Dr. Zlo opened his power and created Shizuka's requests.
Ninja Rabbit
These fluffy little animals hide a deadly secret. A ninja secret! Trained in the arts since birth, these cuddly animals use their shadowy skills to sneak up on unsuspecting victims. And if they get caught, their innate cuteness makes sure they live longer.
Stuffed Rabbit (1)
How Not To Be Seen (1 clip)
Forehead Protector (1)
Shuriken (1)
Sciencium (10 g)
Any-vision Goggles
Created by Dr. Zlo at Shizuka's insistence, these tacky goggles allow one to see in any level of the light spectrum and even see a player's astral soul. Dr. Zlo is, of course, skeptical about the existence of an astral body and places no faith in the device. But it works all the same.
Blacklight (1)
Infrared laser (1)
Crystal Ball (1)
Swimming Goggles (1)
Sciencium (100 g) or Alienite (13 g) or Phlebotinium (1 g)
"Your goggles need Phlebotinium," Dr. Zlo told Shizuka.
"I'm sure it won't be a problem for you," the ninja said. She strolled away, hands resting behind her head.
"I'm not making this for you unless you find the materials," Dr. Zlo said.
"Ugh, fine," Shizuka replied. "I'll be back before you know it."

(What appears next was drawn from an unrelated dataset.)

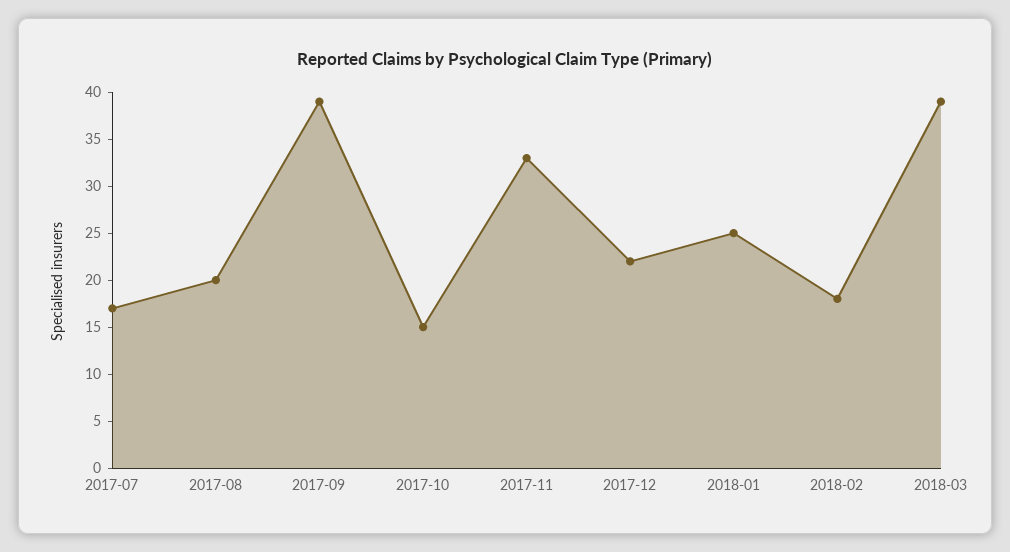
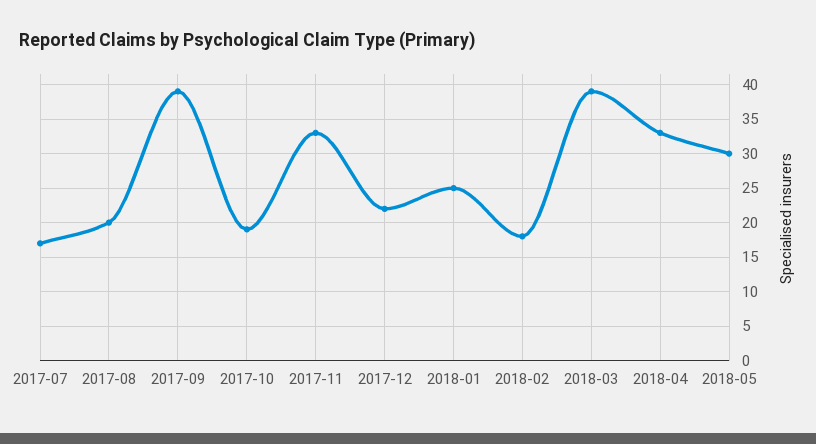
2017-10: 15 -> 19
2018-04: none -> 33
2018-05: none -> 30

She turned to Cass and blew a kiss, "Wait for me."
Cass only glared.
"I don't like her, boss," the butler replied.
"Despite her lack of class, she is a villain. And one under Dextra at that. We can't make moves against her until we have a secure foundation. But, I do give you permission to make her some of the strongest drinks you know."

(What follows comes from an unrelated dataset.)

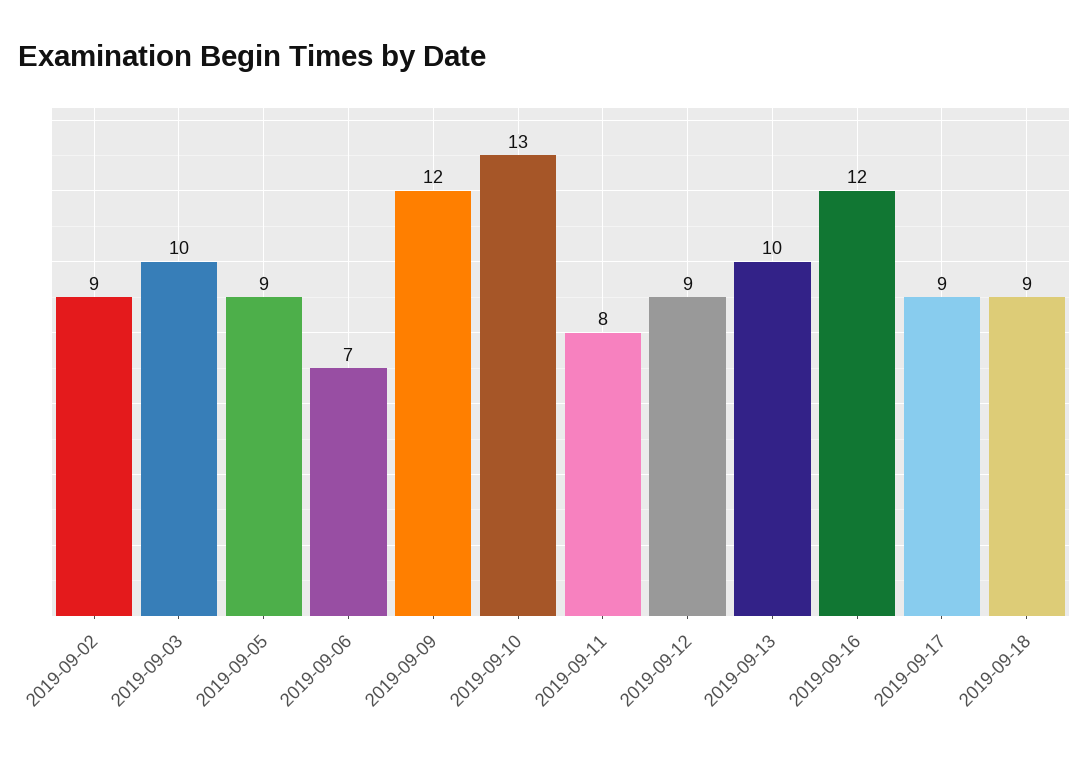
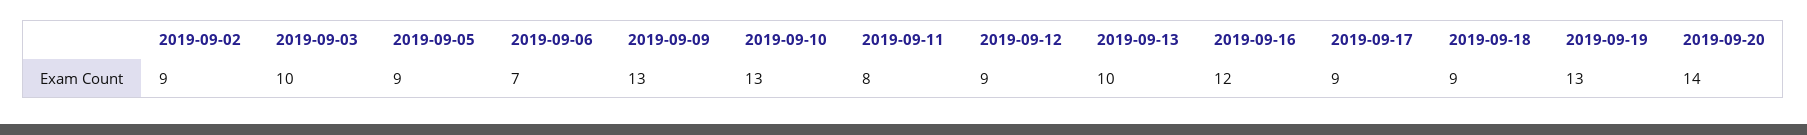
2019-09-09: 12 -> 13
2019-09-19: none -> 13
2019-09-20: none -> 14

Cass smiled, and Dr. Zlo raised an eyebrow at the wickedness of it.
"Enough of that," the villain said. "Let's find Mabel, Suitor, and our Jacques. We have an announcement to make and cities to ruin!"

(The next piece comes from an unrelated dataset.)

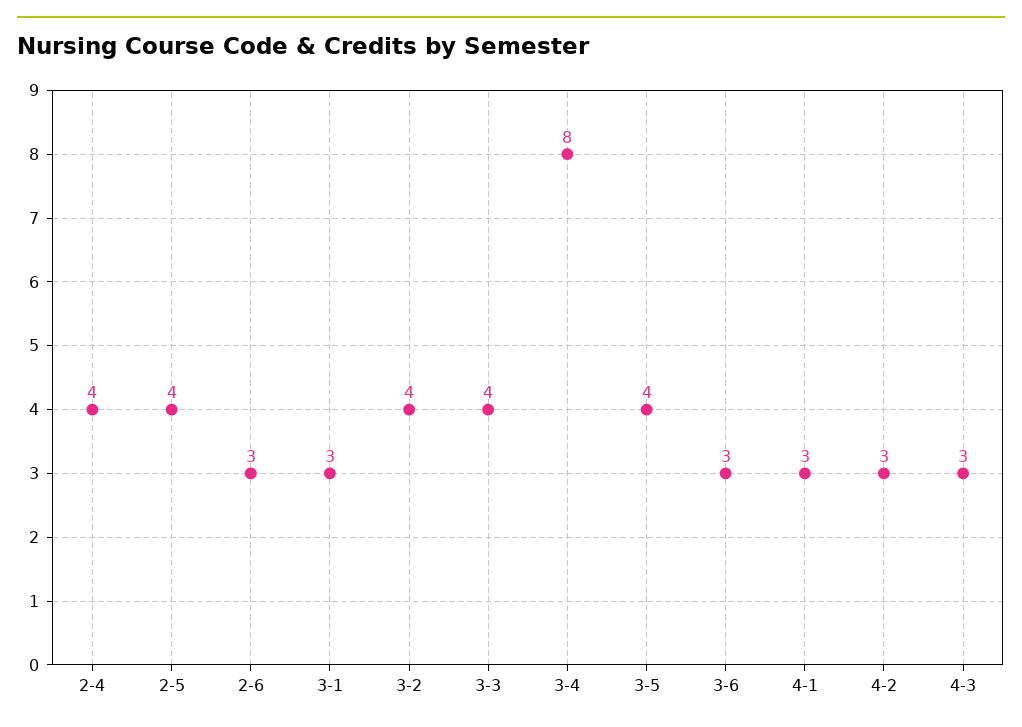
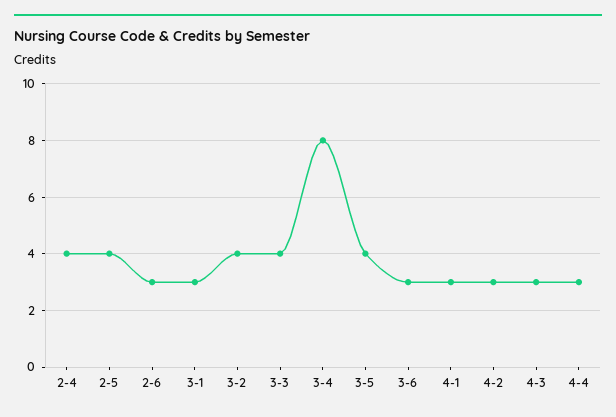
4-4: none -> 3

Dr. Zlo made his way toward the skyscraper, Cass not far behind. Ideas of new weapons spun around inside the villain's head, and Dylan noticed a spring in his step. He was finally going to get back to the fun stuff. The attack on the school was a good distraction, but this would be his current magnum opus. Which means it needed some flair.
"I'll need some fireworks and theme music," the villain muttered.
"And a martini?" Cass asked, offering the drink.
"Thank you, Cass," Dr. Zlo replied. He grabbed the drink from his minion's hand and quaffed the beverage. The edges of Dr. Zlo's smile reached his eyes as he gave the cup back. There were things to do, and so little time left to do them.